While Joe did his best to instigate the speakers in taking opposing positions, he had no luck when it came to how they thought of DevOps. To each, DevOps was about aligning engineering teams with creating customer value and achieving business goals. The key, as each speaker emphasized, was to give developers end-to-end ownership (and the accountability that comes with it). Developers must be able to see the value they are delivering to the customers, or not. And, they must be provided with all the tools and processes, and more importantly, the organization and cultural support needed to succeed.

DevOps ≠ shipping more features

In the fog of war, there is often a tendency to add every feature request to the scrum. Shipping, however, is not a good measure of success. Adoption, utilization, learning, and direct revenue are much better measures of value creation. When it comes to DevOps, reemphasizing value creation and not just features shipped is important. DocuSign, for instance, made driving adoption (of their product) a company wide priority because, direct revenue is typically a trailing indicator of feature value. To keep everyone focused, they evaluated every shipped feature in light of adoption. It mostly worked for them.

DevOps is always a work in progress

No matter how small or big the company is, DevOps is never done. John from Skytap, for example, shared how, after operating for a few years, they realized that their organizational structure was getting in the way of shipping code quickly and efficiently. So, they reorganized and refocused the engineering teams to make sure that they stayed agile as the business scaled rapidly. Tom from DocuSign shared a similar experience, done at a greater scale in a more gradual manner. And, they both fully expect to redo their DevOps process and organization multiple times as their businesses continue to grow quickly.

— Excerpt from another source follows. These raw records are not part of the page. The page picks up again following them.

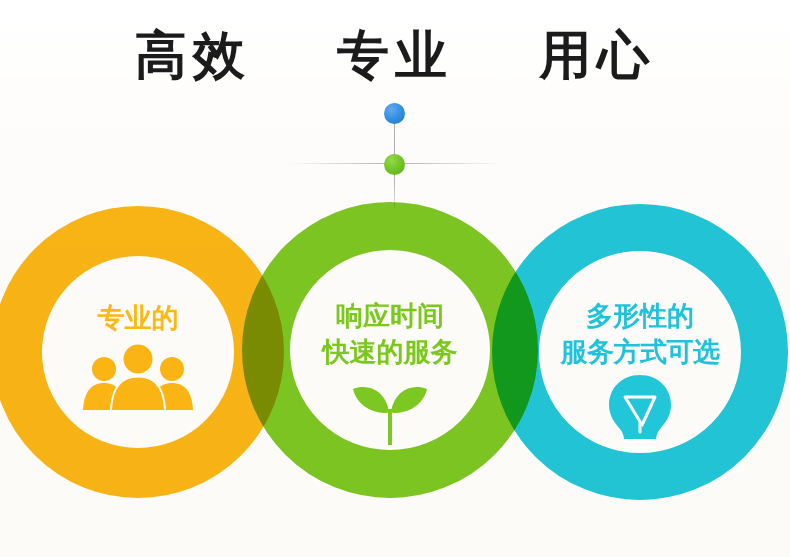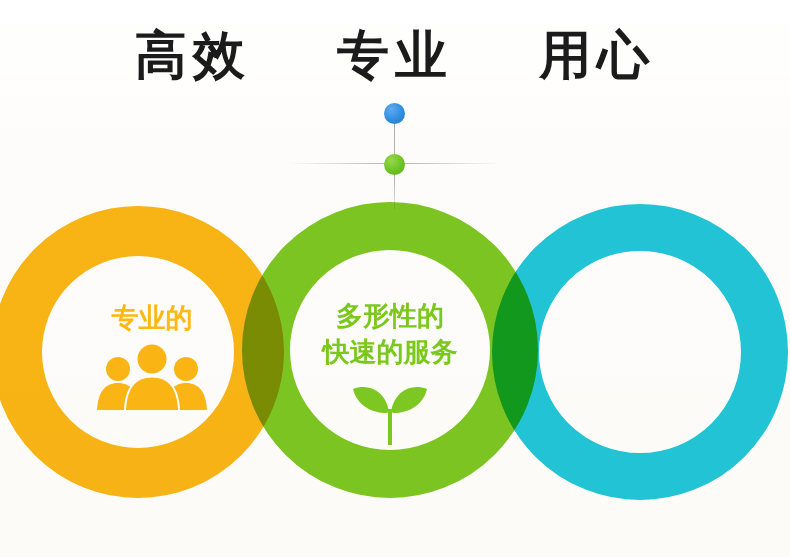--- a/index.html
+++ b/index.html
@@ -112,7 +112,7 @@
     width: 200px;
     text-align: center;
   }
-  .card-1 { left: 52px;  top: 300px; }
+  .card-1 { left: 38px;  top: 300px; }
   .card-2 { left: 290px; top: 298px; }
   .card-3 { left: 532px; top: 298px; width: 216px; }
 

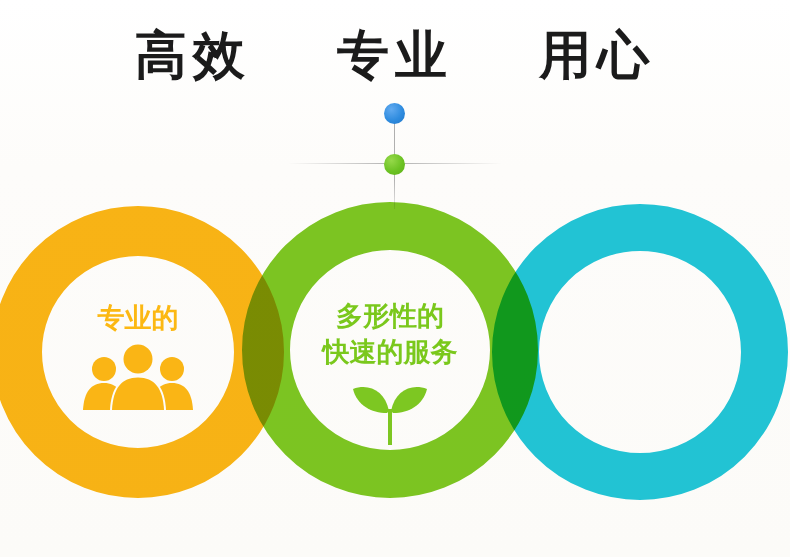--- a/index.html
+++ b/index.html
@@ -176,7 +176,7 @@
   </div>
 
   <div class="card card-2">
-    <div class="card-text line-1">多形性的</div>
+    <div class="card-text line-1">响应时间</div>
     <div class="card-text line-2">快速的服务</div>
     <svg class="card-icon" width="110" height="74" viewBox="0 0 110 74">
 

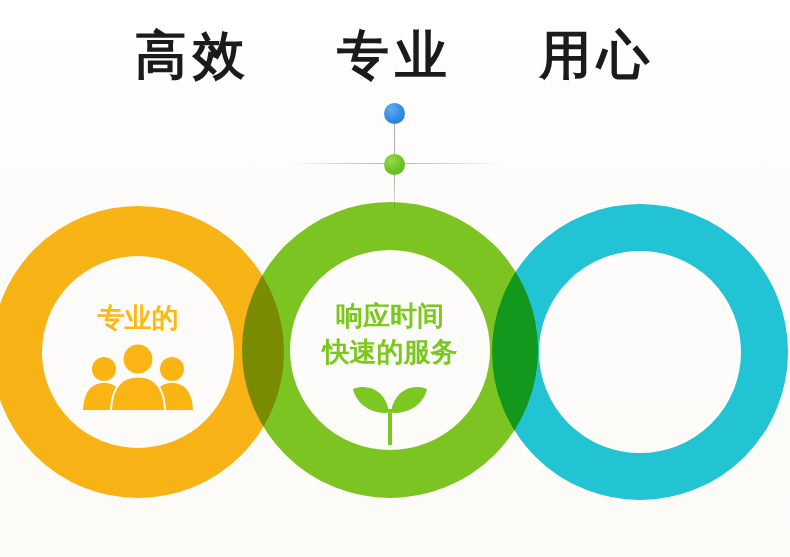--- a/index.html
+++ b/index.html
@@ -188,6 +188,19 @@
     </svg>
   </div>
 
+  <div class="card card-3">
+    <div class="card-text line-1">多形性的</div>
+    <div class="card-text line-2">服务方式可选</div>
+    <svg class="card-icon" width="78" height="84" viewBox="0 0 78 84">
+      <path d="M39 2C21 2 8 15 8 32c0 11 6 18 11 24 3 4 4 7 4 11h32c0-4 1-7 4-11 5-6 11-13 11-24C70 15 57 2 39 2z" fill="#22c6d9"></path>
+
+      <path d="M24 24h30l-13 28z" fill="none" stroke="#ffffff" stroke-width="3" stroke-linejoin="round"></path>
+      <path d="M39 50v9" stroke="#ffffff" stroke-width="3" stroke-linecap="round"></path>
+
+      <rect x="23" y="66" width="32" height="4" rx="1" fill="#ffffff"></rect>
+      <rect x="23" y="74" width="32" height="4" rx="1" fill="#ffffff"></rect>
+    </svg>
+  </div>
 
 </div>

No “no-ops” unless you also believe in unicorns

In this day and age of serverless, the topic of “no-ops” inevitably came up. To much of Joe’s delight, it elicited some strong reaction from the speakers. Long story short, the verdict was that no-ops does not work at scale. Every SaaS company, once it reaches a certain scale, needs specialized ops to ensure it can deliver the best user experience without blowing up its cost budget. DocuSign has “devs who op,” and every company could do with more of them. Similarly, the topic of SRE did not find a lot of love from the panel. The view was that, for most SaaS applications, it is impossible — or, at least not advisable — to insulate the developers from running the application.

Telemetry trumps testing

The other interesting insight that emerged from the discussion was that, no matter how much one invests in testing, telemetry is indispensable and if anything, more important. Skytap, for example, believes investing more in application telemetry than in running exhaustive regression tests. Similarly, DocuSign puts some of its best devs on telemetry. The emphasis on telemetry helps to speed up release cadence and detect unforeseen bugs.

Looking forward …

While most modern companies have adopted DevOps to a certain degree, most also struggle with several issues. First, balancing agile development with predictability (a must to run a business) is always hard. Hence, every engineering leader clamors for effective planning tools. The other issue is how to measure engineering productivity. Lines of code written or number of bugs fixed could be great vanity metrics, but they do not serve the real purpose. Finally, as we get ready for applications running on multiple clouds, we do not yet fully know the new challenges that will bring to DevOps.

Maybe, that’s where we will pick up at the next MEC meetup!